___ DATA EXTRACTS
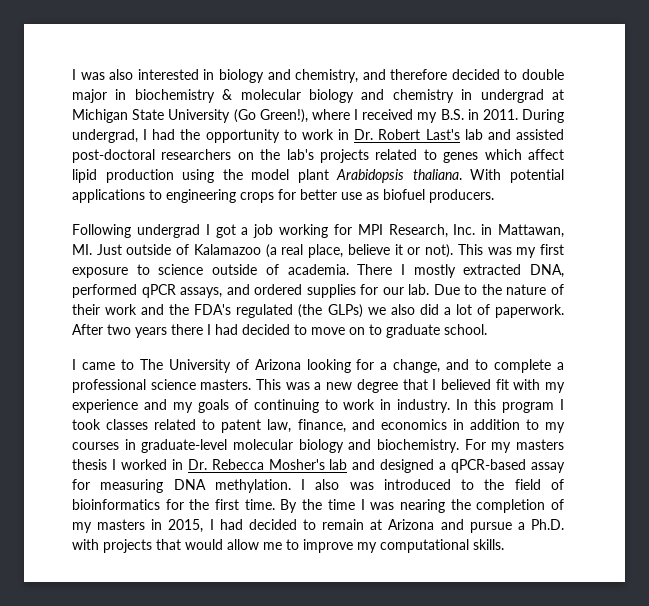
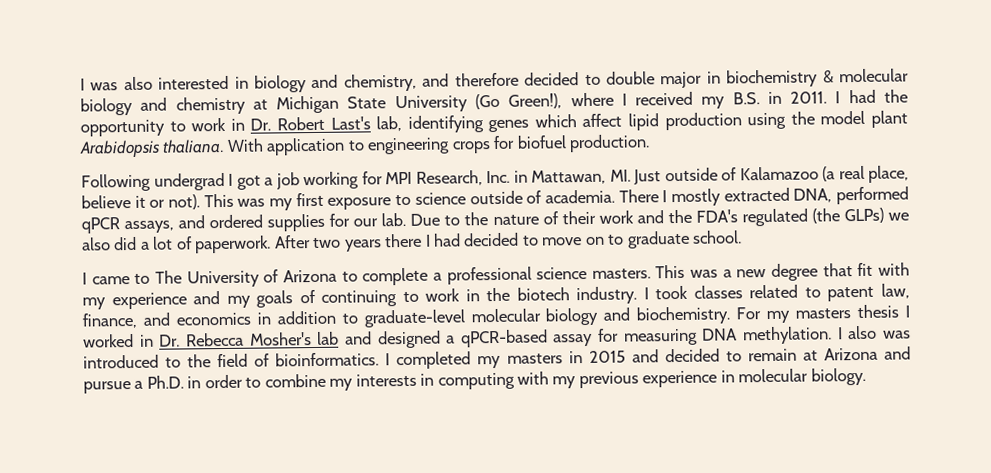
[461,89,544,103] in undergrad -> (246, 105) none
[522,109,564,123] [72,129,138,143] During undergrad, -> (828, 97) none
[464,129,564,140] [72,149,437,163] lab and assisted post-doctoral researchers on the lab's projects related to -> [376,115,484,133] lab, identifying
[509,169,564,183] [72,189,145,203] potential applications -> [266,137,346,156] application
[300,189,494,203] better use as biofuel producers. -> [516,134,651,153] biofuel production.
[306,359,470,373] looking for a change, and -> (337, 276) none
[432,379,491,390] I believed -> (853, 270) none
[397,399,555,413] industry. In this program -> [486,286,638,305] the biotech industry.
[544,422,565,433] [72,439,136,450] my courses in -> (358, 318) none
[72,499,564,513] [72,519,243,533] bioinformatics for the first time. By the time I was nearing the completion of my masters in 2015, I had -> [275,349,659,370] bioinformatics. I completed my masters in 2015 and
[72,539,504,553] with projects that would allow me to improve my computational skills. -> [187,367,866,391] in order to combine my interests in computing with my previous experience in molecular biology.

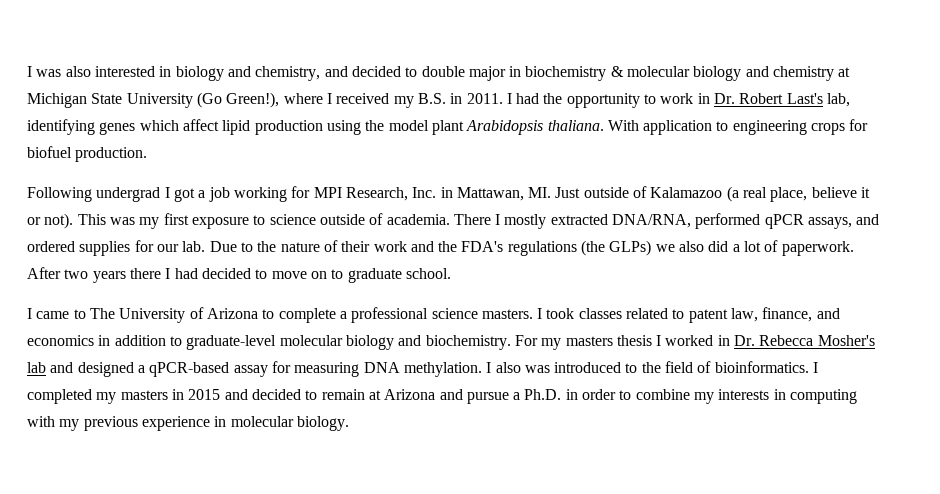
[454,72,519,87] therefore -> (348, 71) none
[793,188,833,203] DNA, -> [612,214,692,228] DNA/RNA,
[741,208,808,227] regulated -> [507,241,577,256] regulations
[655,262,910,281] [82,286,638,310] This was a new degree that fit with my experience and my goals of continuing to work in the biotech industry. -> (533, 314) none

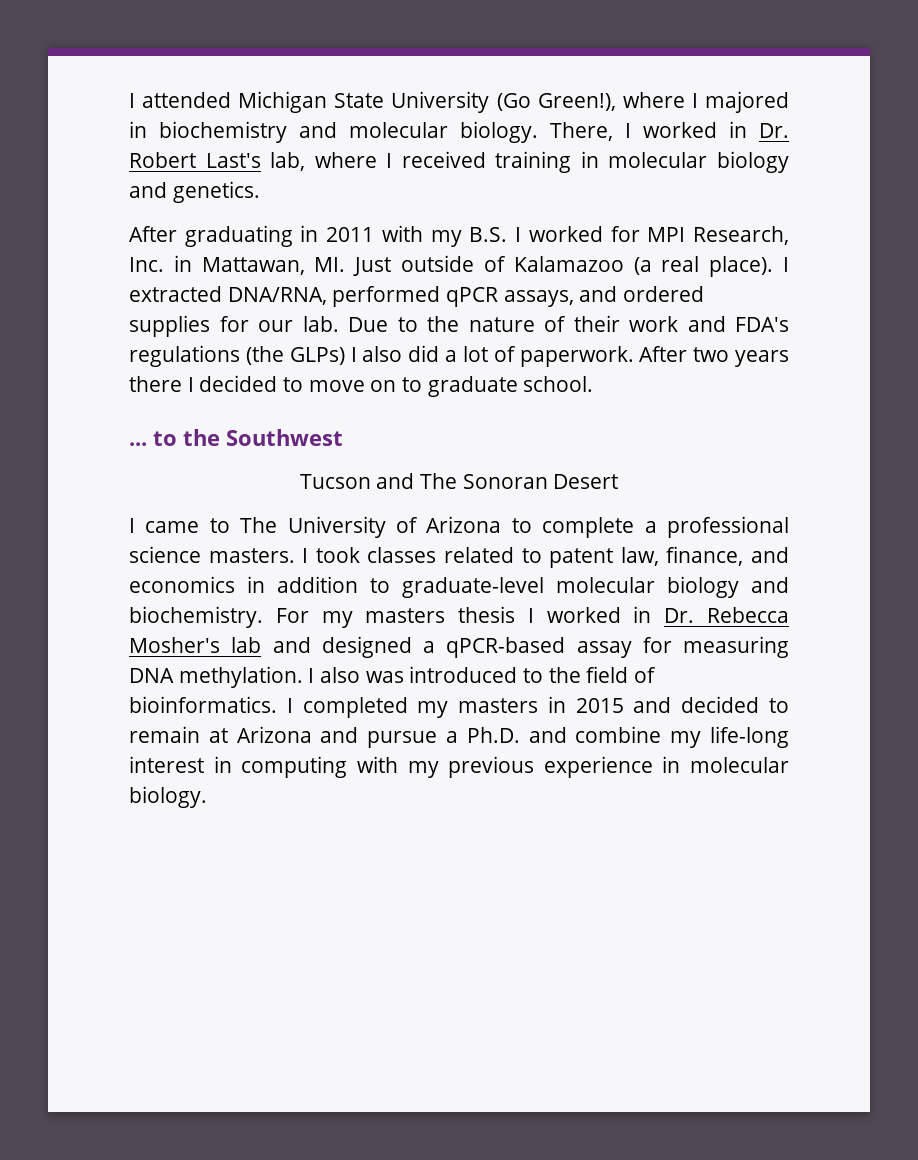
[27,66,851,81] I was also interested in biology and chemistry, and decided to double major in biochemistry & molecular biology and chemistry at -> [129,92,232,108] I attended
[336,93,694,108] received my B.S. in 2011. I had the opportunity to work -> [704,91,789,113] [129,121,717,143] majored in biochemistry and molecular biology. There, I worked
[27,119,869,135] [27,146,148,162] [27,187,287,202] identifying genes which affect lipid production using the model plant Arabidopsis thaliana. With application to engineering crops for biofuel production. // Following undergrad I got a job working -> [314,151,790,173] [129,181,260,203] [129,225,603,247] where I received training in molecular biology and genetics. // After graduating in 2011 with my B.S. I worked
[770,187,871,202] [27,213,547,229] place, believe it or not). This was my first exposure to science outside of academia. There I mostly -> [709,256,790,277] place). I
[438,241,458,252] the -> (726, 324) none
[655,244,675,252] we -> [350,347,357,362] I
[174,268,198,279] had -> (194, 384) none
(451, 273) none -> [129,429,343,446] [299,473,619,489] // ... to the Southwest // Tucson and The Sonoran Desert
[565,389,770,404] in order to combine my interests -> [528,726,789,748] [129,756,204,773] and combine my life-long interest

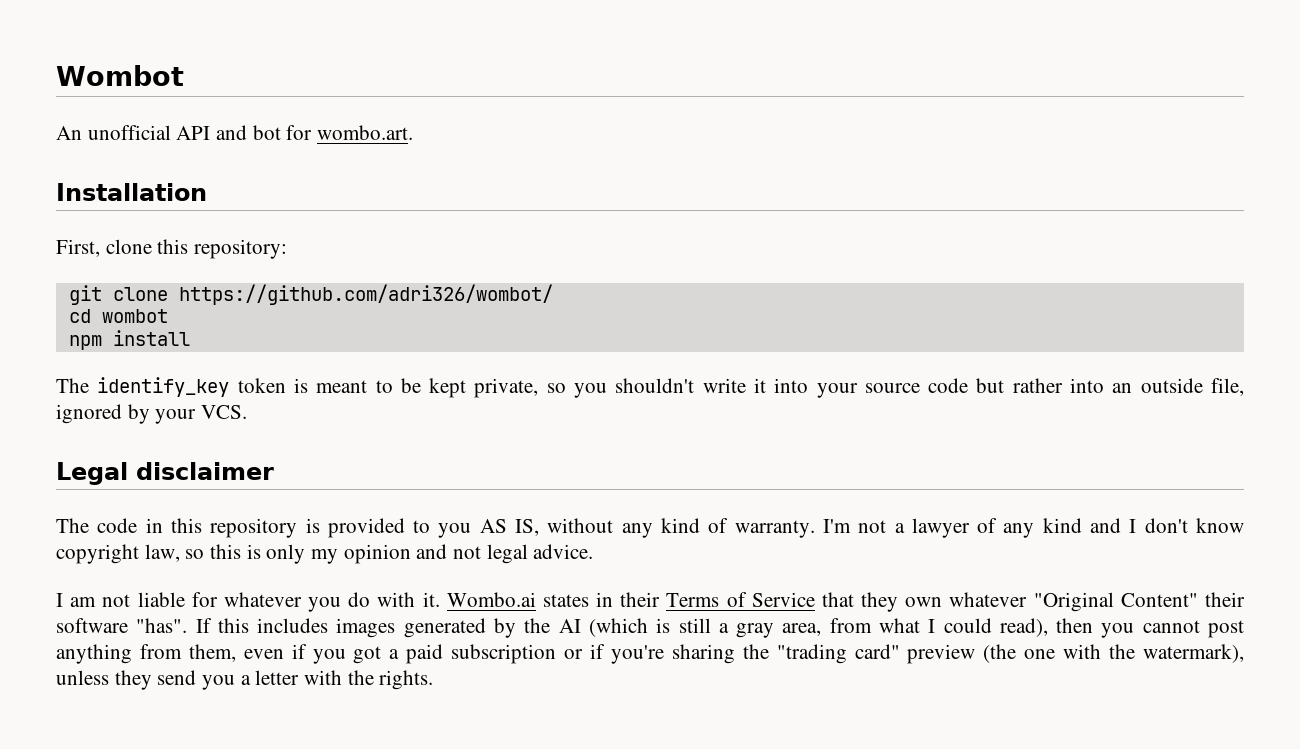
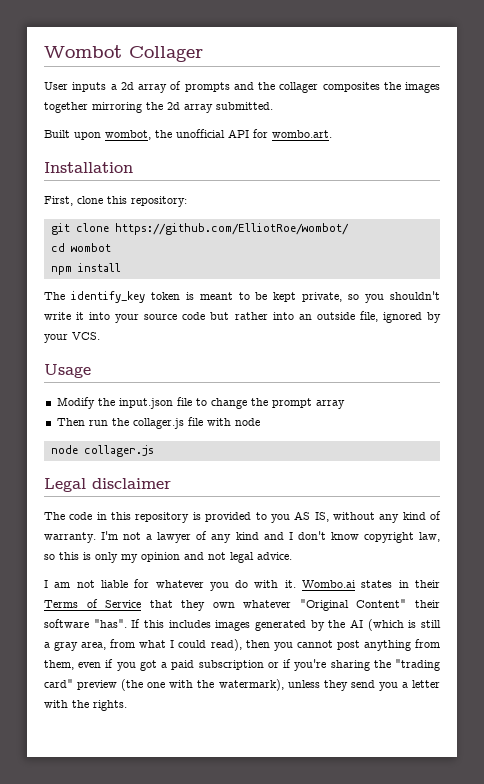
[56,125,281,140] // An unofficial API and bot -> [129,46,203,62] [44,81,440,93] [44,102,273,113] [44,129,249,140] Collager // User inputs a 2d array of prompts and the collager composites the images together mirroring the 2d array submitted. // Built upon wombot, the unofficial API
[178,284,553,305] https://github.com/adri326/wombot/ -> [114,223,349,235] https://github.com/ElliotRoe/wombot/
(248, 412) none -> [44,364,91,378] [56,397,345,409] [56,417,260,429] [50,445,154,457] // Usage // Modify the input.json file to change the prompt array // Then run the collager.js file with node // node collager.js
______
When the line with "[27,119,869,135] [27,146,148,162] [27,187,287,202]" is reached in the data above, begin copying, and stop after the line with "[770,187,871,202] [27,213,547,229] place, believe"; copy each line exactly, both ends included.

[YOUR RESPONSE]
[27,119,869,135] [27,146,148,162] [27,187,287,202] identifying genes which affect lipid production using the model plant Arabidopsis thaliana. With application to engineering crops for biofuel production. // Following undergrad I got a job working -> [314,151,790,173] [129,181,260,203] [129,225,603,247] where I received training in molecular biology and genetics. // After graduating in 2011 with my B.S. I worked
[770,187,871,202] [27,213,547,229] place, believe it or not). This was my first exposure to science outside of academia. There I mostly -> [709,256,790,277] place). I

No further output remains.